• Por Leonardo Schonfeld (*)

Hace algunos años, cuando cambiamos del proceso mixto al acusatorio, se instaló en el Código Procesal Penal de Entre Ríos algo que en los más elevados claustros académicos era unánime: no basta la posibilidad –prognosis- o expectativa de pena de cumplimiento efectivo para que proceda la prisión preventiva.

Esa práctica de algunos fiscales de pedir prisiones preventivas sólo por el cómputo abstracto de la probable pena a imponer es contraria al propio texto del Código y de lo que unánimemente dice la doctrina y la jurisprudencia.

Fustigar a un fiscal por ser custodio de la legalidad es un verdadero sinsentido. Todo fiscal, como cualquier funcionario público, debe velar ante todo por el respeto a la Constitución, las instituciones republicanas de gobierno y la legalidad.

No fue un fiscal ni un juez quien decidió cuáles serían los requisitos para que proceda una prisión preventiva. Fue un legislador, un representante de la voluntad general. Una voluntad general, que como los juicios por jurados, está inspirada en principios democráticos y quiso que sólo hubiera prisión preventiva si concurrían alguno de estos elementos: peligro de fuga o de entorpecimiento de la investigación.

Ninguna de estas causales se dio en el caso del prófugo del primer juicio por jurados. Estuvo a derecho todo el proceso, usó responsablemente durante todo el proceso el beneficio constitucional de la presunción de inocencia, la que sólo se destruiría mediante una sentencia firme –que no la hay aún-.

Por lo demás, el celebrado juicio por jurados fue un éxito para el fiscal. Obtuvo la sentencia condenatoria por el delito de homicidio agravado por el uso de arma de fuego.

El éxito político de la democracia moderna hubiera alcanzado su zenit si el reo hubiese concurrido en libertad a la audiencia a oír la determinación de la pena. Era lo que se esperaba.

Y lo esperaban todos: desde los más altos cargos del Poder Judicial hasta los legisladores y todos los promotores del juicio por jurados. Si querían juicio acusatorio y querían jurados, ahí lo tienen. Tal cosa exige que el reo esté en libertad mientras no haya sentencia firme. Hubiera sido un fracaso institucional, y una contradicción con sus fundamentos, que el primer juicio por jurados en la provincia termine con la lectura de la sentencia de una persona que ya se encontraba privada de su libertad.

 El estado de Derecho supone que los funcionarios se deben a la ley antes que a su voluntad personal. Y resulta llamativo, cuando no una insoportable hipocresía, que quienes se rasgan las vestiduras por las ilegalidades de un Estado policíaco que ponía personas a disposición del PEN en la década del 70, hoy sean quienes piden prisión contra legem.
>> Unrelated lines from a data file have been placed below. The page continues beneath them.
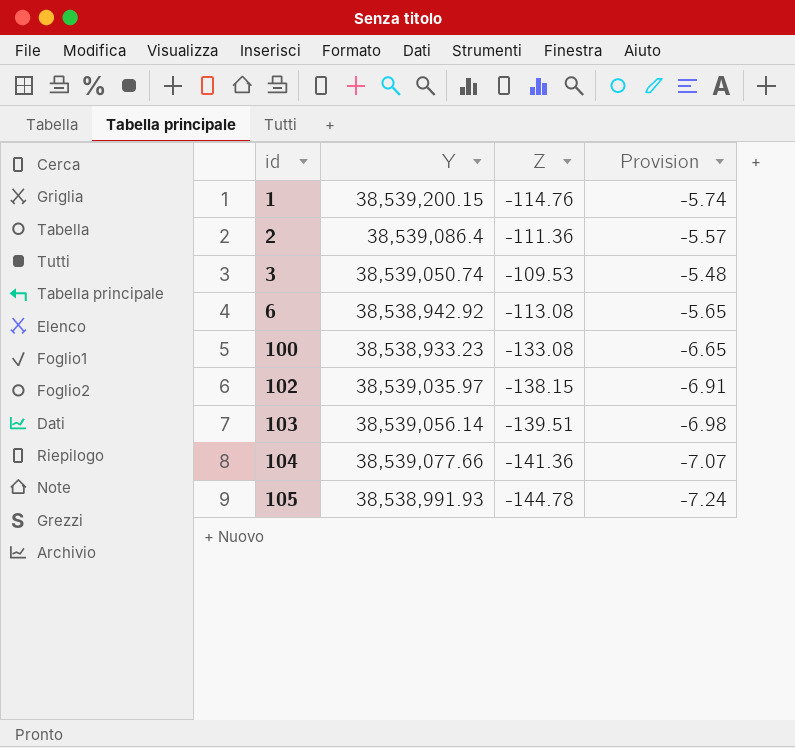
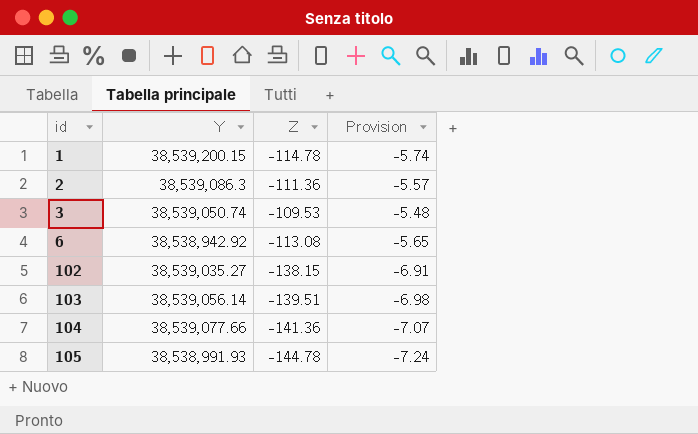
row 100: 38,538,933.23 | -133.08 | -6.65 -> none
1 | Z: -114.76 -> -114.78
2 | Y: 38,539,086.4 -> 38,539,086.3
102 | Y: 38,539,035.97 -> 38,539,035.27

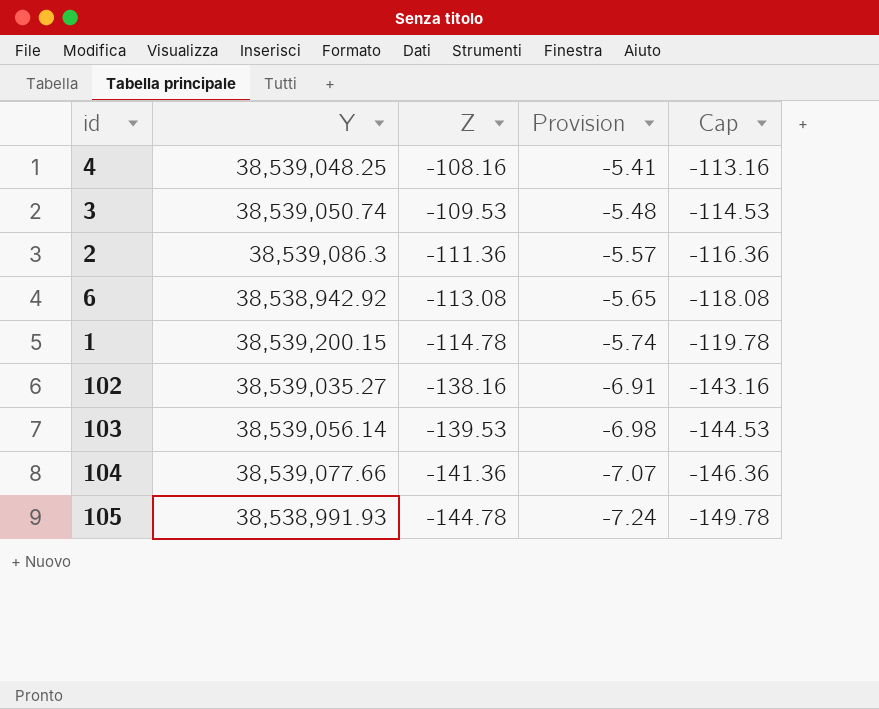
row order: id ascending -> Z descending
column Cap | formula: none -> [Z] - 5
row 4: none -> 38,539,048.25 | -108.16 | -5.41 | -113.16
102 | Z: -138.15 -> -138.16
103 | Z: -139.51 -> -139.53

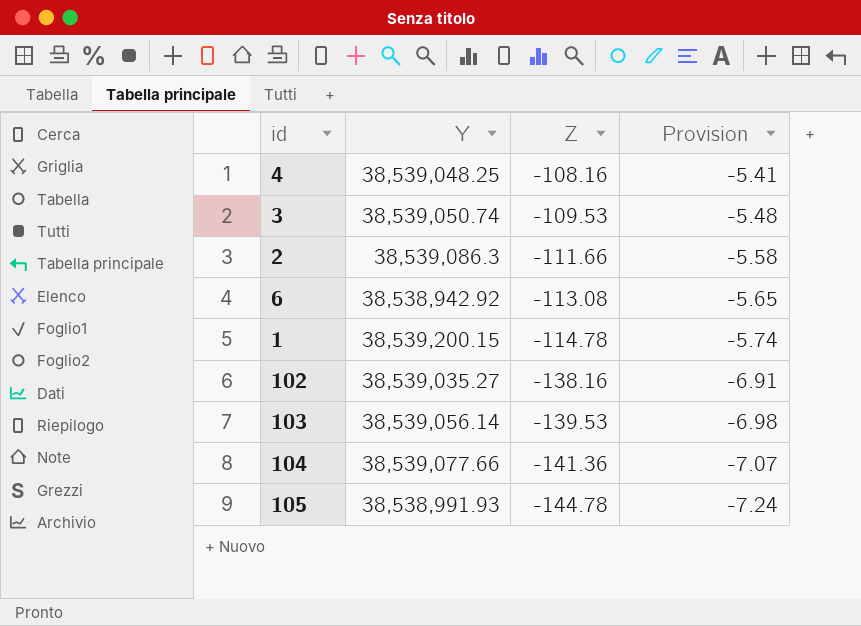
column Cap | formula: [Z] - 5 -> none
2 | Z: -111.36 -> -111.66
2 | Provision: -5.57 -> -5.58

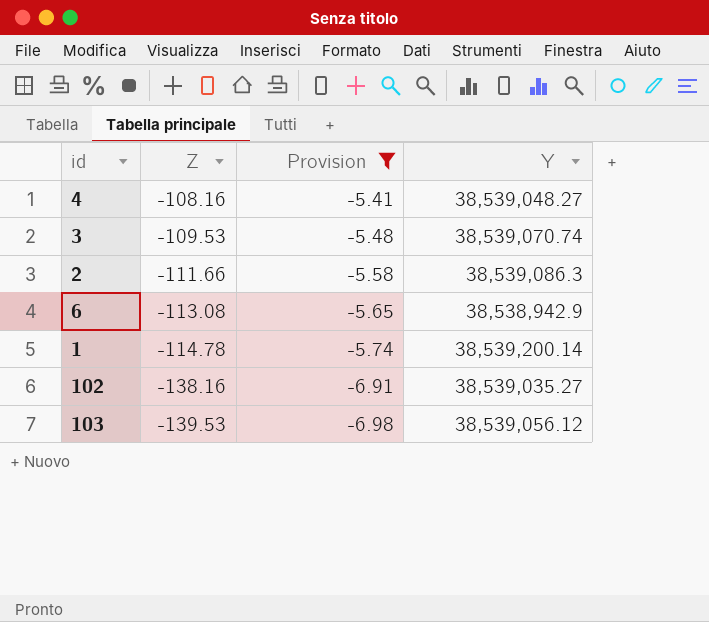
filter: none -> Provision >= -6.98
column Y | position: 2 -> 4
4 | Y: 38,539,048.25 -> 38,539,048.27
3 | Y: 38,539,050.74 -> 38,539,070.74
6 | Y: 38,538,942.92 -> 38,538,942.9
1 | Y: 38,539,200.15 -> 38,539,200.14
103 | Y: 38,539,056.14 -> 38,539,056.12

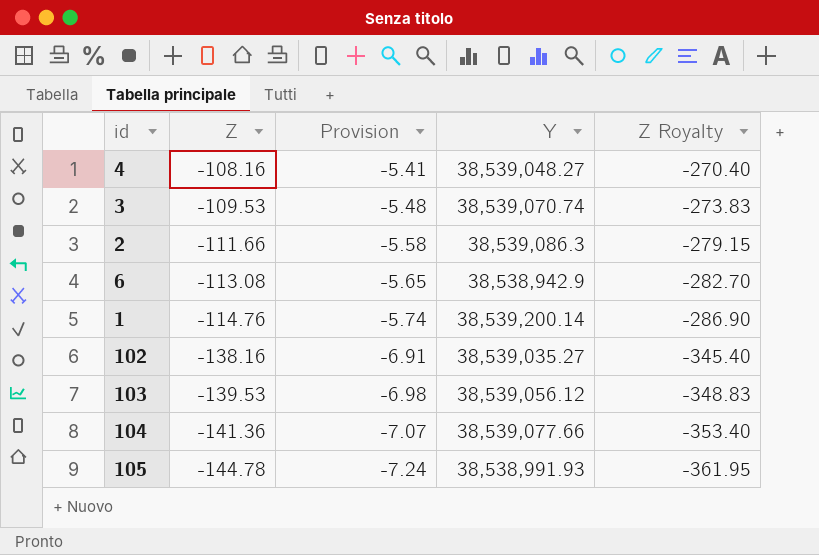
filter: Provision >= -6.98 -> none
column Z Royalty | formula: none -> [Z] * 2.5
1 | Z: -114.78 -> -114.76

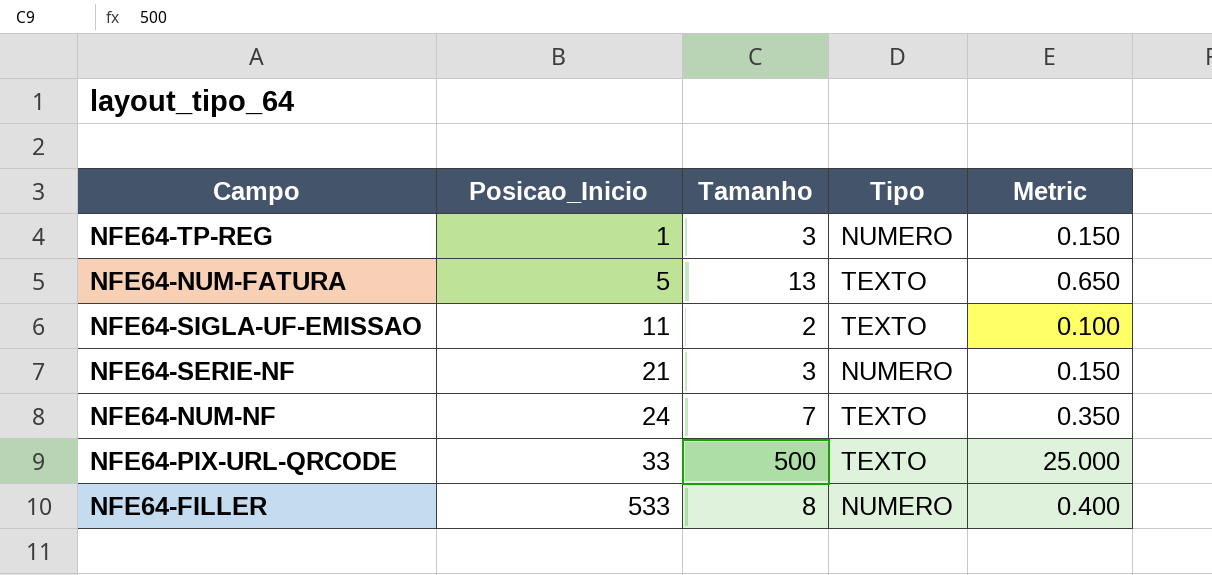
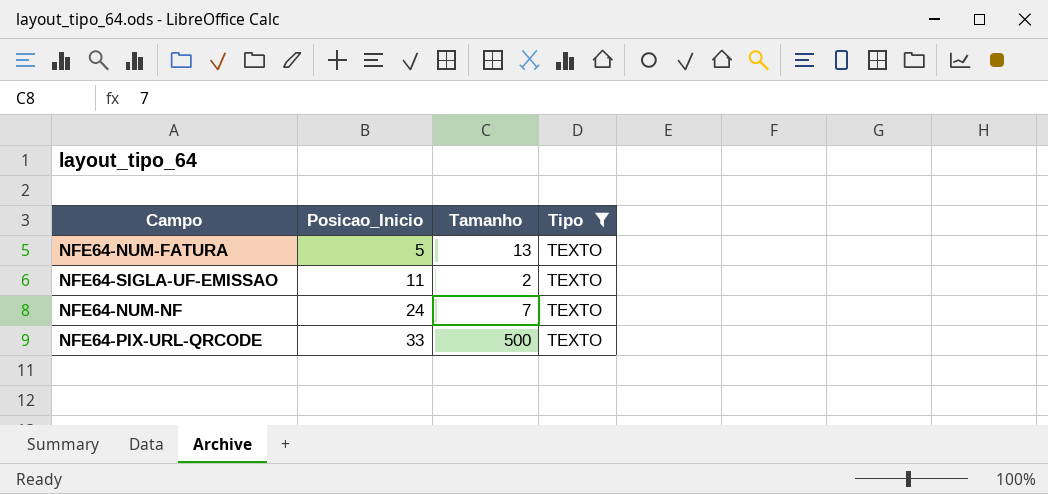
filter: none -> Tipo = TEXTO
column Metric | formula: [Tamanho] * 0.05 -> none

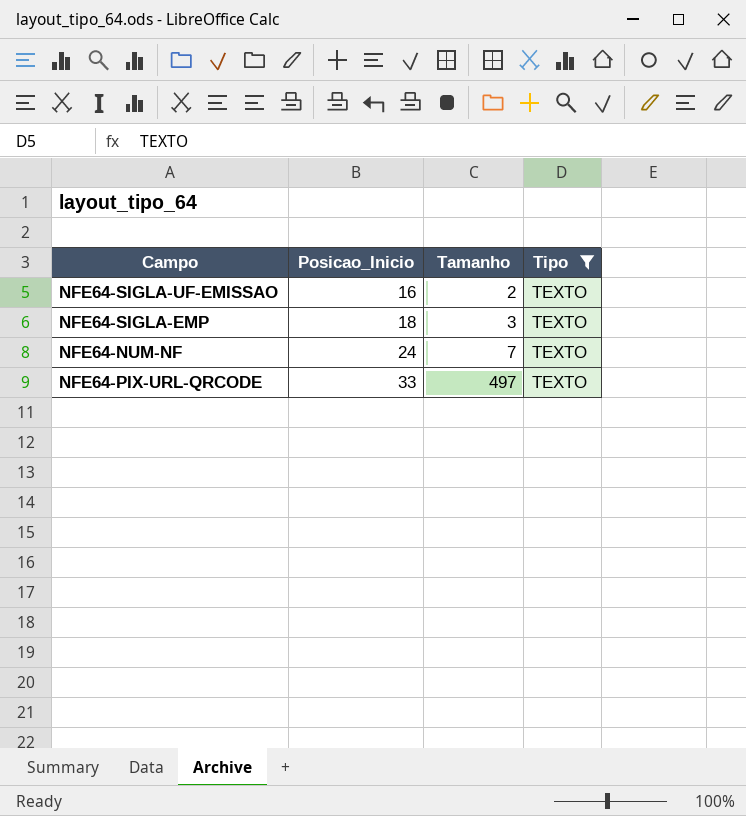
row NFE64-NUM-FATURA: 5 | 13 | TEXTO -> none
NFE64-SIGLA-UF-EMISSAO | Posicao_Inicio: 11 -> 16
row NFE64-SIGLA-EMP: none -> 18 | 3 | TEXTO
NFE64-PIX-URL-QRCODE | Tamanho: 500 -> 497

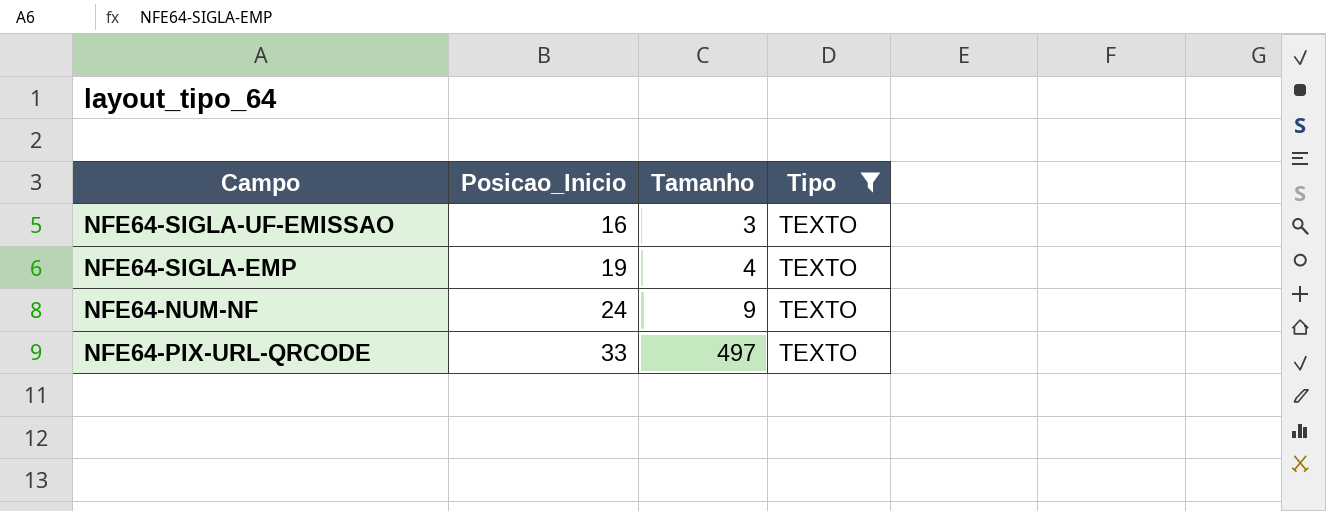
NFE64-SIGLA-UF-EMISSAO | Tamanho: 2 -> 3
NFE64-SIGLA-EMP | Posicao_Inicio: 18 -> 19
NFE64-SIGLA-EMP | Tamanho: 3 -> 4
NFE64-NUM-NF | Tamanho: 7 -> 9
 ¿Implica esto defender al delincuente? Para nada. El reo de homicidio irá a prisión. Lo que aquí se defiende es una cultura jurídica que intenta evitar excesos por parte del aparato punitivo: lo que se defiende es el derecho que tiene el lector de ser considerado inocente hasta que se demuestre lo contrario con una sentencia firme. Lo que aquí se defiende es la racionalidad frente al clamor popular jacobino, el mismo que hace dos mil años clamaba democráticamente por la sangre de un Justo y al que le hubiera correspondido un respeto por el debido proceso, como lo demuestran los hermanos Lehmann en su opúsculo sobre el tema.

 Si algo ha quedado claro en la pandemia es el descontento popular ante un gobierno que hace leyes pero que no está sometido a ellas, como lo exige el ya citado estado de Derecho. Pues bien, todavía quedan funcionarios que se apegan a la legalidad. No todo está perdido. Y hay algo que queda muy claro también: mal que nos pese, si la ley es expresión de la voluntad general, ella también se equivoca algunas veces.

(*) Abogado. Profesor de Filosofía del Derecho e investigador en la Universidad Católica Argentina (UCA).